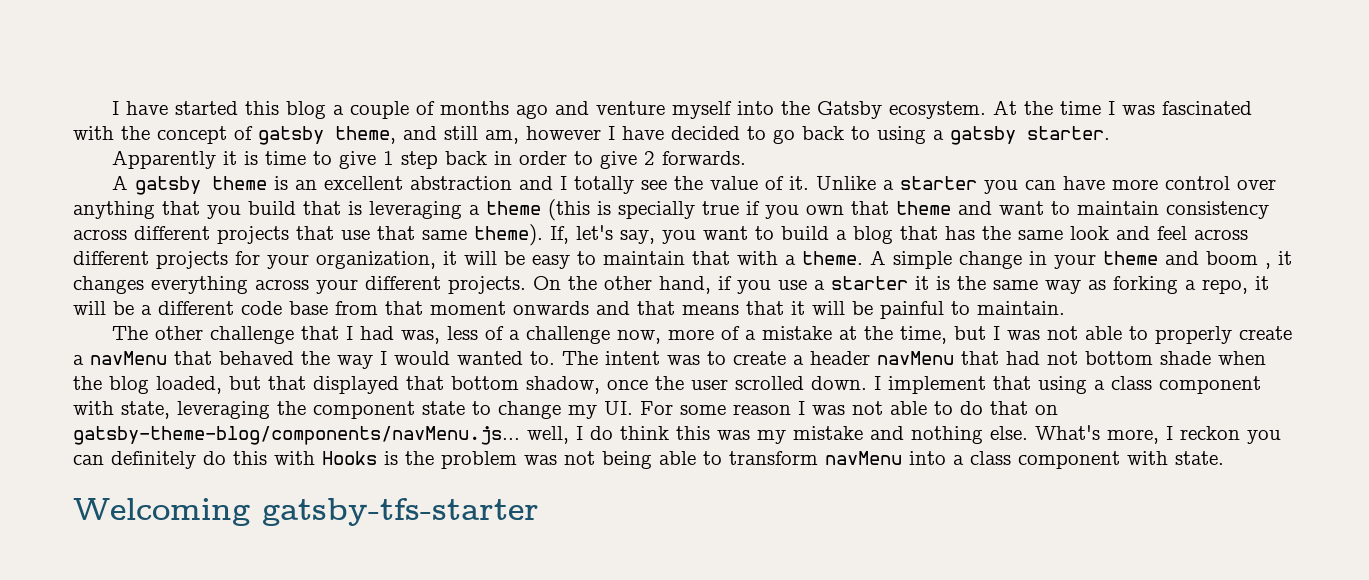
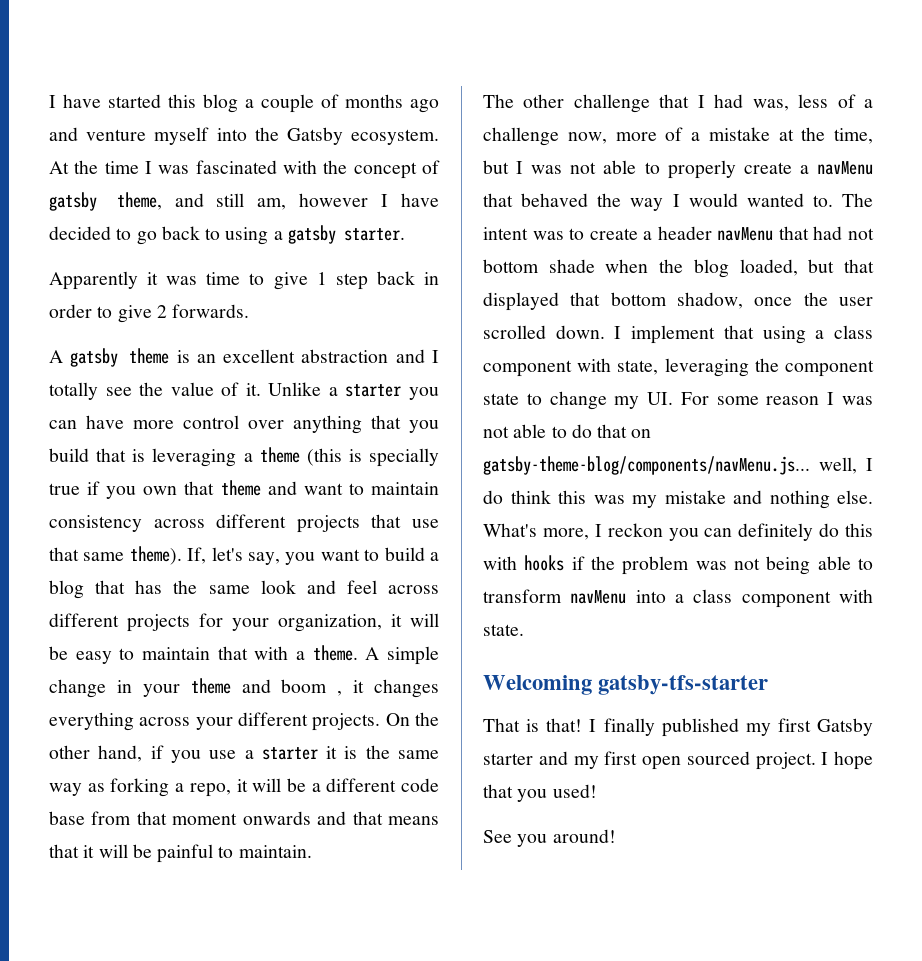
[243,151,258,165] is -> [166,276,198,285] was
[322,451,398,465] Hooks is -> [524,555,585,571] hooks if
(539, 512) none -> [483,718,873,737] [483,751,873,770] [483,784,597,802] [483,829,616,847] // That is that! I finally published my first Gatsby starter and my first open sourced project. I hope that you used! // See you around!

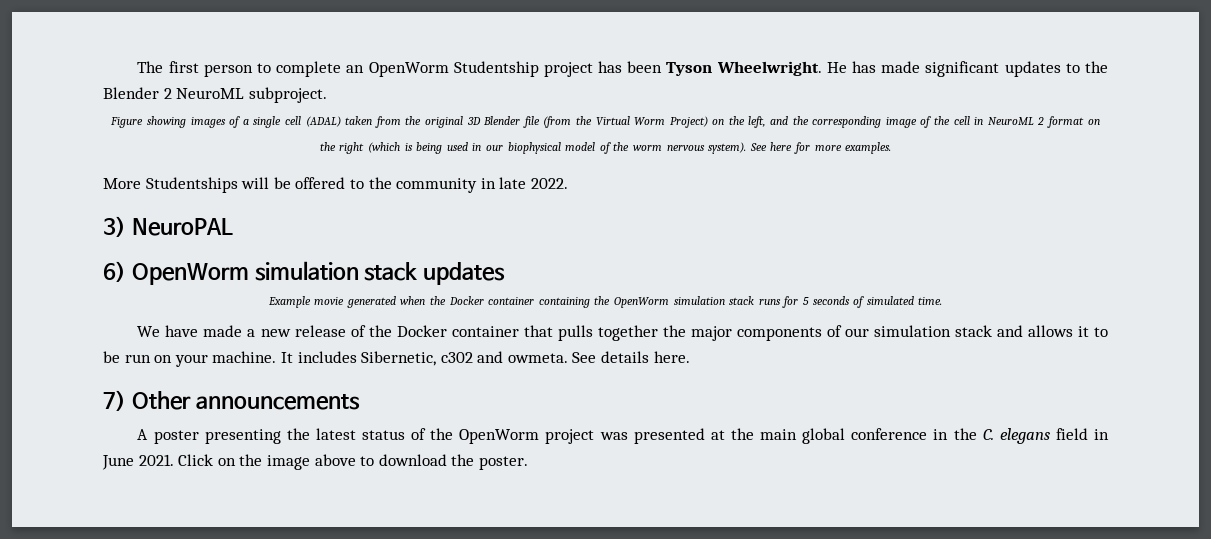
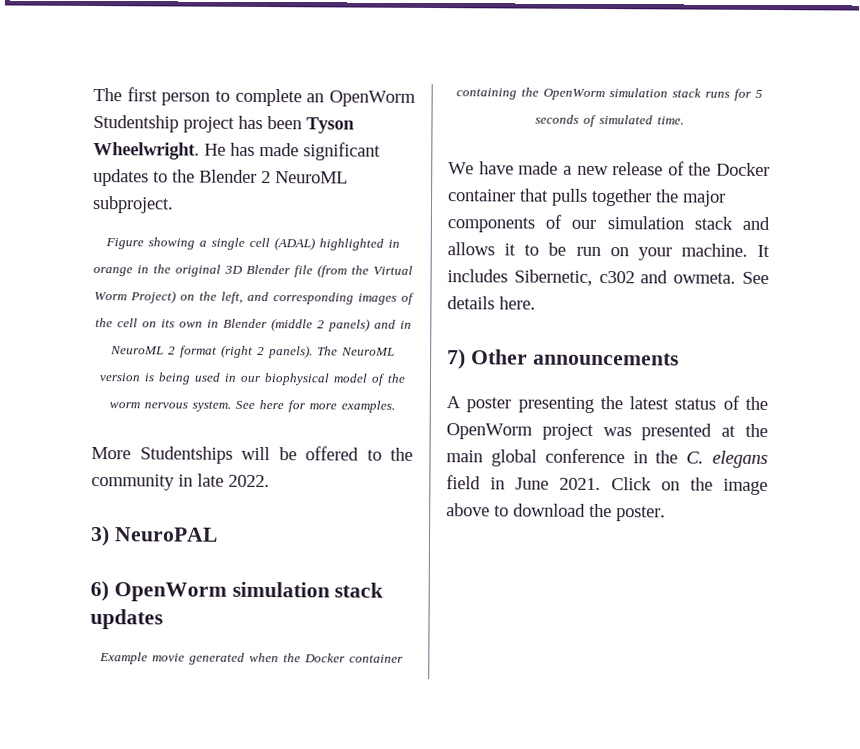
[190,116,241,128] images of -> (195, 243) none
[345,116,401,128] taken from -> [319,238,400,251] [93,265,149,277] highlighted in orange in
[792,116,1100,128] [319,142,401,154] the corresponding image of the cell in NeuroML 2 format on the right (which -> [272,292,415,305] [94,318,412,332] [110,344,395,359] [99,373,141,382] corresponding images of the cell on its own in Blender (middle 2 panels) and in NeuroML 2 format (right 2 panels). The NeuroML version
[708,142,747,154] system). -> [192,400,231,412] system.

----

• _TASK REQUIREMENTS_:
Your answer should be every line above, written out exactly, with no pictures.

• _RESPONSE FOR THIS EXERCISE_:
[243,151,258,165] is -> [166,276,198,285] was
[322,451,398,465] Hooks is -> [524,555,585,571] hooks if
(539, 512) none -> [483,718,873,737] [483,751,873,770] [483,784,597,802] [483,829,616,847] // That is that! I finally published my first Gatsby starter and my first open sourced project. I hope that you used! // See you around!

[190,116,241,128] images of -> (195, 243) none
[345,116,401,128] taken from -> [319,238,400,251] [93,265,149,277] highlighted in orange in
[792,116,1100,128] [319,142,401,154] the corresponding image of the cell in NeuroML 2 format on the right (which -> [272,292,415,305] [94,318,412,332] [110,344,395,359] [99,373,141,382] corresponding images of the cell on its own in Blender (middle 2 panels) and in NeuroML 2 format (right 2 panels). The NeuroML version
[708,142,747,154] system). -> [192,400,231,412] system.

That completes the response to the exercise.